Oh, meanwhile, all the mortgage rules changed back to old school this morning, so loans just got a lot harder to get (good) all at once (not as good, but what can you do?) and omg late (barn doors, horses got out, temporal inversion, all that) and residential property just got marked to reality a lot cheaper as of about an hour ago, particularly in whatever was left of the boom states. Here's the story! @wheeeeeeeeeee! To quote one of the regulars on one of the financial forums I read, "Nothing screams 'solid fundamentals' like emergency bailout proposals. My confidence is maximized."

Fed bans risky mortgage practices
By Ruth Mantell
Last update: 10:57 a.m. EDT July 14, 2008

Marketwatch

WASHINGTON (MarketWatch) -- As the economy continues to suffer from the housing downturn and fallout from risky mortgages, the Federal Reserve Board on Monday voted unanimously to bar lenders from making higher-priced mortgages without regard to a consumers' ability to repay. Regarding higher-priced loans, the Fed's new rules also prohibit lenders from: relying on income or assets that it does not verify to determine repayment ability; imposing prepayment penalties if the payment can change during the initial four years; and making a loan without establishing an escrow account for property taxes and homeowners' insurance for first-lien loans.

Date: 2008-07-14 03:51 pm (UTC)
From: [identity profile] king-chiron.livejournal.com
"Private profits, public losses" is definitely the phrase of the year.

Date: 2008-07-14 03:53 pm (UTC)
From: [identity profile] brazilrascal.livejournal.com
Gah! Two freaking minutes. :(

Date: 2008-07-14 03:53 pm (UTC)
From: [identity profile] brazilrascal.livejournal.com
I see that the privatization of profit and socialization of losses is going on strong in the US. You guys will be catching up to Brazil in no time!

Date: 2008-07-14 06:32 pm (UTC)
From: [identity profile] westrider.livejournal.com
Were you looking for this^ ? ;)

Date: 2008-07-15 03:24 am (UTC)
From: [identity profile] king-chiron.livejournal.com
It's one of those messy situations where the benefits go to a small number of individuals who are highly motivated to make sure they continue, but the costs are spread out among a lot of people and so it's hard to get them to take action.

Date: 2008-07-14 05:59 pm (UTC)
From: [identity profile] hubbit.livejournal.com
Granddad, Tell How Capitalism Committed Suicide: Mark Gilbert (http://www.bloomberg.com/apps/news?pid=20601039&sid=a11PeBn6TV8A&refer=columnist_gilbert) - a scathing indictment from, of all the odd places, Bloomberg News.
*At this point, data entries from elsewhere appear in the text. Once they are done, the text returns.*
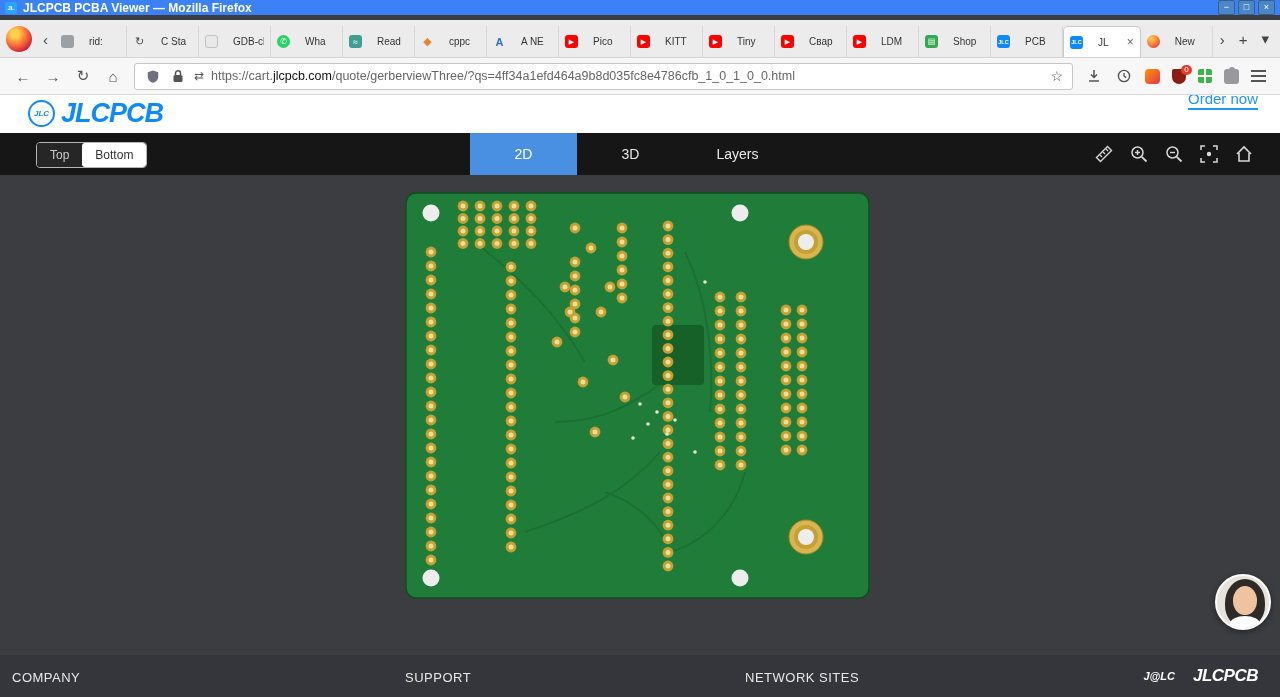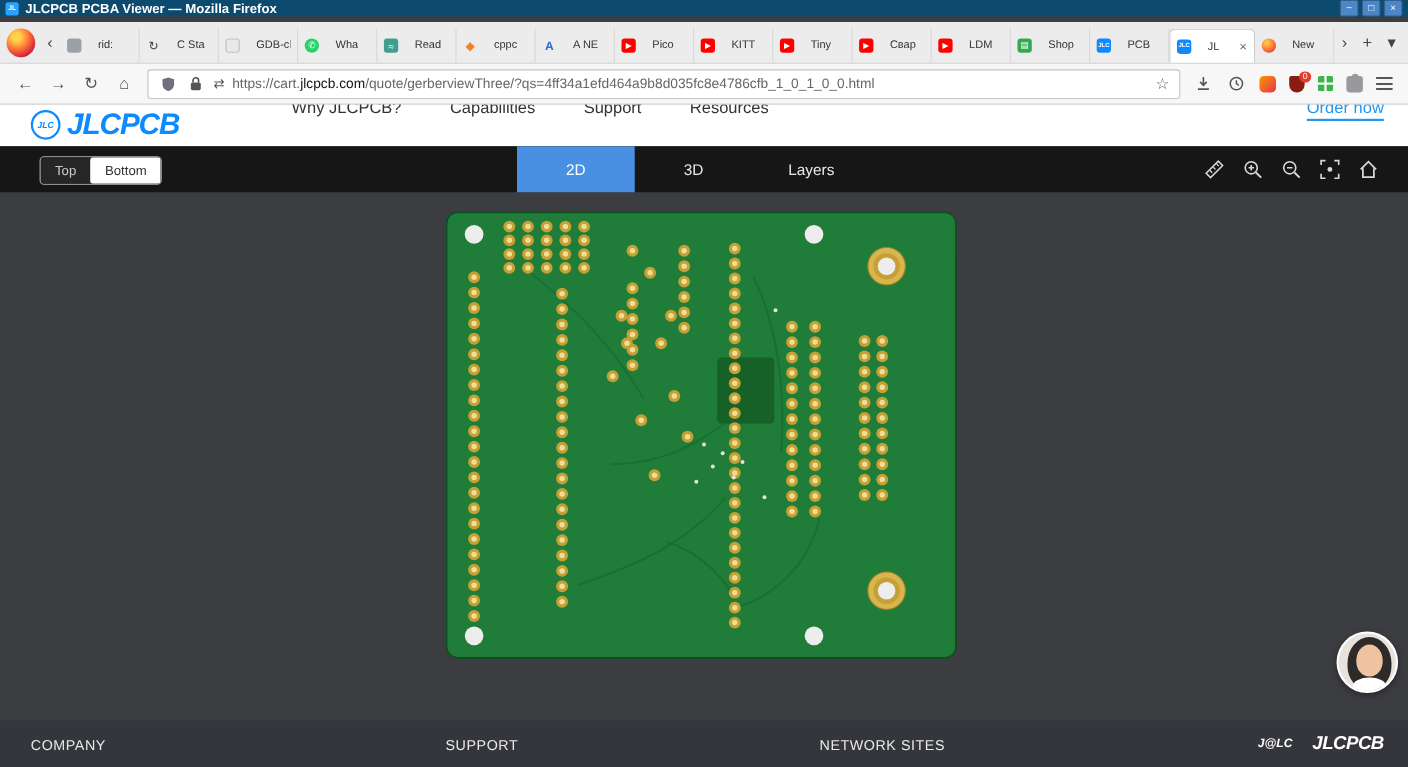--- a/index.html
+++ b/index.html
@@ -7,7 +7,7 @@
   .screen{position:relative;width:1280px;height:697px;overflow:hidden;background:#3c3d41;}
 
   
-  .titlebar{position:absolute;top:0;left:0;width:100%;height:15px;background:#0c4a6e;display:flex;align-items:center;padding:0 5px;gap:6px;}
+  .titlebar{position:absolute;top:0;left:0;width:100%;height:15px;background:#3b82f6;display:flex;align-items:center;padding:0 5px;gap:6px;}
   .tb-favicon{width:12px;height:12px;border-radius:2px;background:#2aa3ff;color:#fff;font-size:6px;font-weight:bold;display:flex;align-items:center;justify-content:center;flex:none;}
   .tb-title{color:#fff;font-size:12px;font-weight:bold;flex:1;white-space:nowrap;overflow:hidden;}
   .win-controls{display:flex;gap:3px;flex:none;}

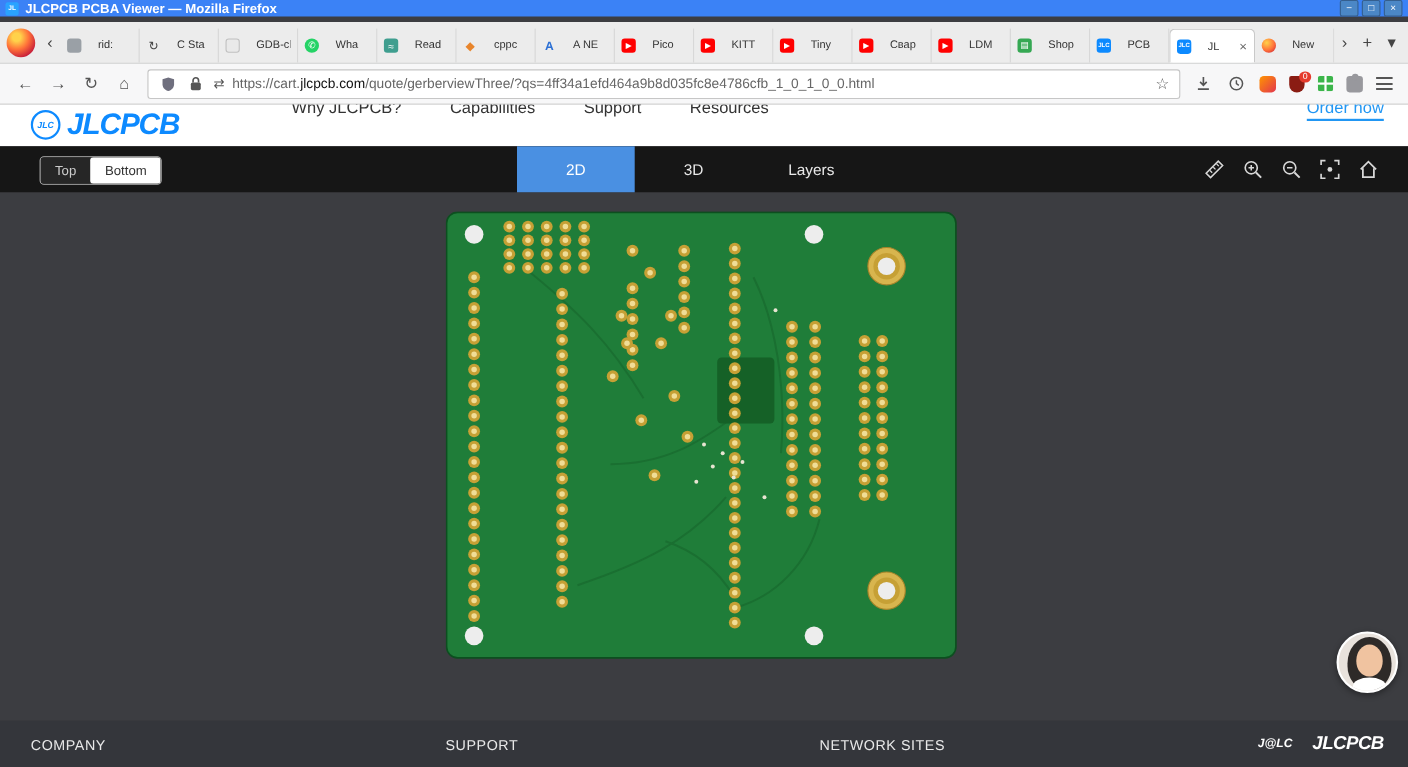--- a/index.html
+++ b/index.html
@@ -239,12 +239,6 @@
       <span class="brandmark">JLC</span>
       <span class="brandtext">JLCPCB</span>
     </div>
-    <div class="sitenav" id="site-nav">
-        <span class="nav-item">Why JLCPCB?</span>
-        <span class="nav-item">Capabilities</span>
-        <span class="nav-item">Support</span>
-        <span class="nav-item">Resources</span>
-      </div>
     <div class="sitenav-right">
       <span class="ordernow">Order now</span>
       <span class="myfile">My file</span>

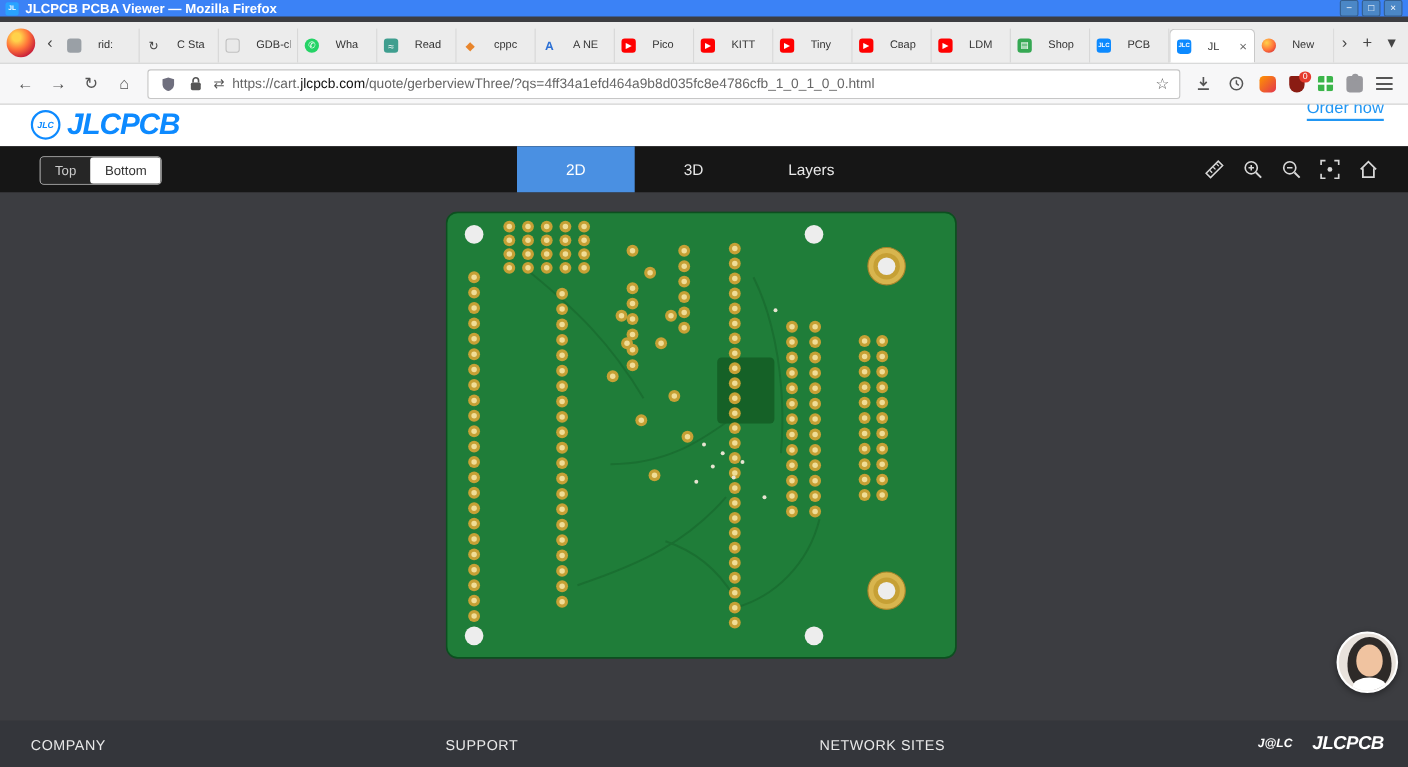--- a/index.html
+++ b/index.html
@@ -657,7 +657,7 @@
 
   <div class="footer">
     <div id="footer-cols">
-        <span class="fcol" style="left: 28px;">COMPANY</span>
+        <span class="fcol" style="left: 12px;">COMPANY</span>
         <span class="fcol" style="left: 405px;">SUPPORT</span>
         <span class="fcol" style="left: 745px;">NETWORK SITES</span>
       </div>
("Capitalism sowed the seeds of its own demise because the benefits of a decade-long boom accrued to capital, with nothing flowing to labor. Telling workers who hadn't had a decent pay raise for years to tighten their belts once the good times ended proved disastrous." is one of many gemlike observations...)

BTW, you're entirely too contagiously hyper over this impending meltdown. So am I, actually. I hope the fuckwits who invented the credit score (and the concept of extorting monetarily penalizing low scorers by jacking up their rates) live to get burned with their own invention, when the collapse comes...

Date: 2008-07-15 01:41 am (UTC)
From: [identity profile] mhaolain.livejournal.com
Wow, welcome to crazy time. The "yeee-haw" made me chuckle to myself. I mean, it's funny not because it is, but because it's so absurd. The elites are making off like bandits while everyone else is screaming to be let out of third class before the music picks up.

- Paul

Date: 2008-07-15 03:06 am (UTC)
From: [identity profile] poodlgrl.livejournal.com
"making a loan without establishing an escrow account for property taxes and homeowners' insurance for first-lien loans."
WTF?? I didn't even know *this* was possible!